§ **Action item**:
Only the lines from the one containing "Yamaha yas gold" through the end of the data belong in the answer; reproduce them exactly.

§ **Available data**:
==*==

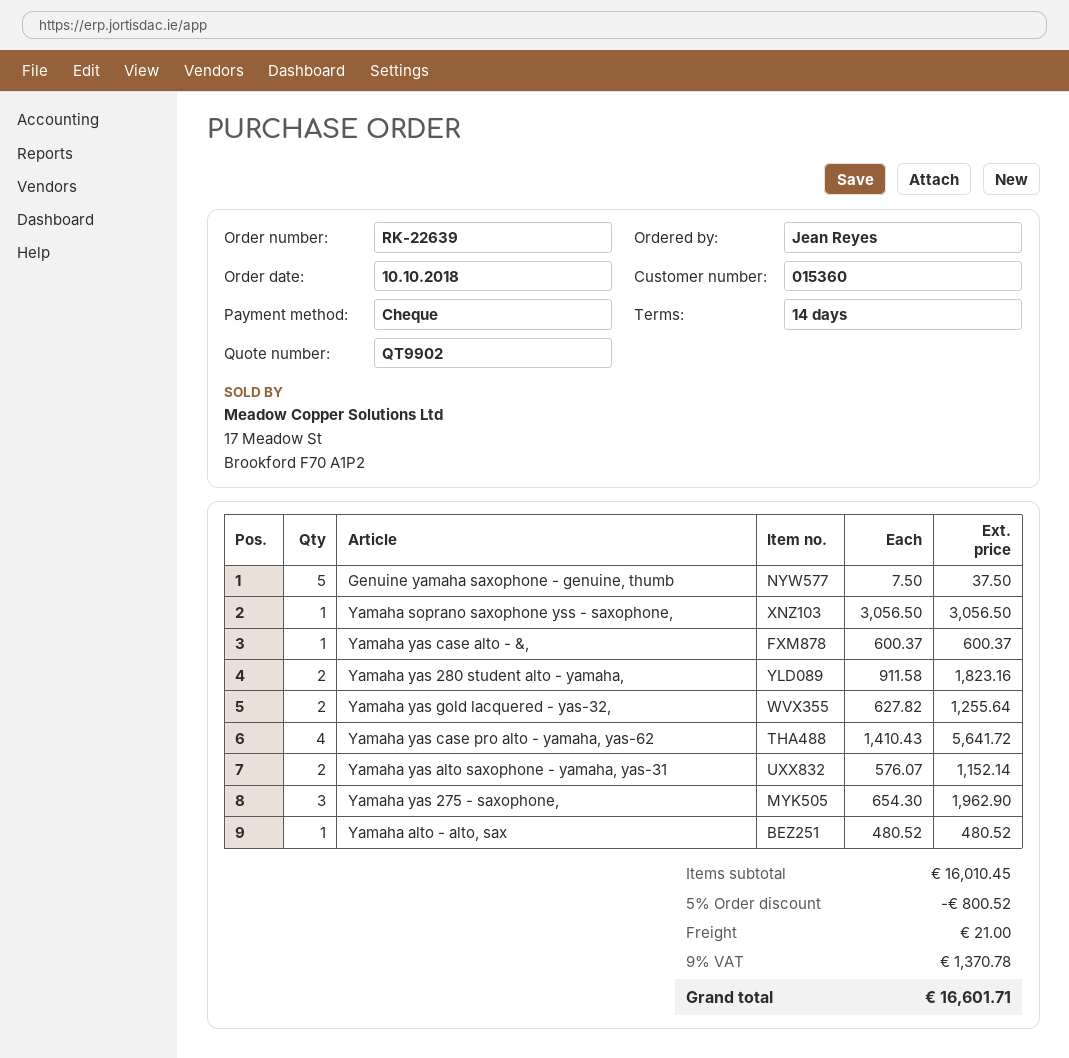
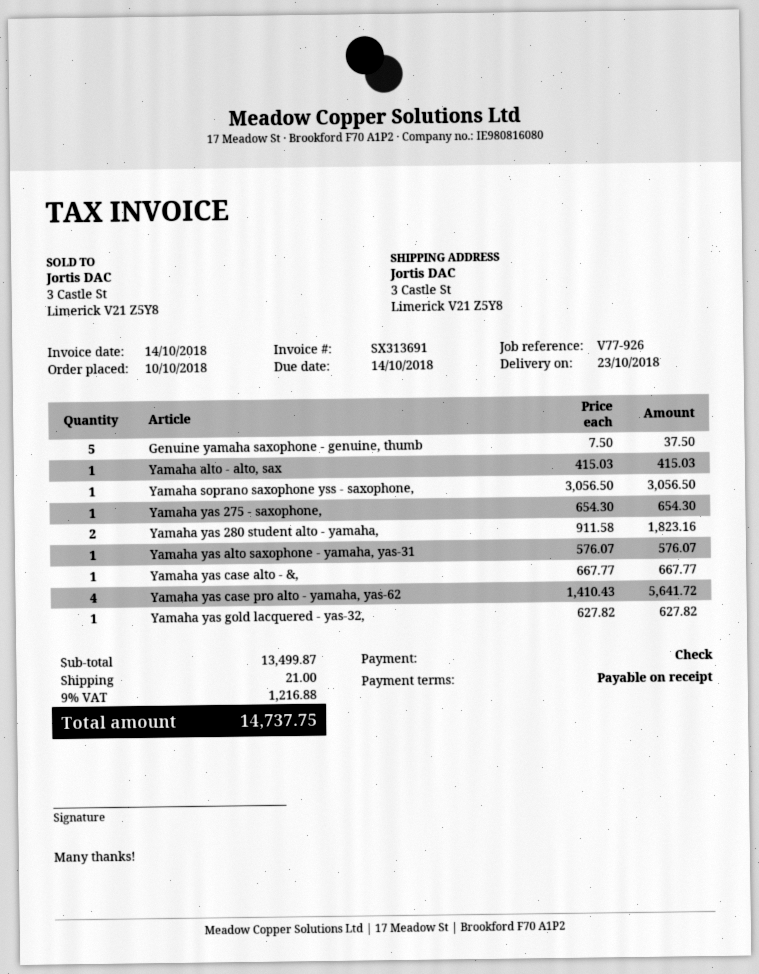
payment terms: 14 days -> on receipt
Yamaha yas case alto - &,: 1 x 600.37 = 600.37 -> 1 x 667.77 = 667.77
Yamaha yas gold lacquered - yas-32,: 2 x 627.82 = 1255.64 -> 1 x 627.82 = 627.82
Yamaha yas alto saxophone - yamaha, yas-31: 2 x 576.07 = 1152.14 -> 1 x 576.07 = 576.07
Yamaha yas 275 - saxophone,: 3 x 654.30 = 1962.90 -> 1 x 654.30 = 654.30
Yamaha alto - alto, sax: 1 x 480.52 = 480.52 -> 1 x 415.03 = 415.03
subtotal: 16010.45 -> 13499.87
discount: 5% = 800.52 -> none
tax: 9% = 1370.78 -> 9% = 1216.88
total: 16601.71 -> 14737.75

==*==

§ **Answer to this problem**:
Yamaha yas gold lacquered - yas-32,: 2 x 627.82 = 1255.64 -> 1 x 627.82 = 627.82
Yamaha yas alto saxophone - yamaha, yas-31: 2 x 576.07 = 1152.14 -> 1 x 576.07 = 576.07
Yamaha yas 275 - saxophone,: 3 x 654.30 = 1962.90 -> 1 x 654.30 = 654.30
Yamaha alto - alto, sax: 1 x 480.52 = 480.52 -> 1 x 415.03 = 415.03
subtotal: 16010.45 -> 13499.87
discount: 5% = 800.52 -> none
tax: 9% = 1370.78 -> 9% = 1216.88
total: 16601.71 -> 14737.75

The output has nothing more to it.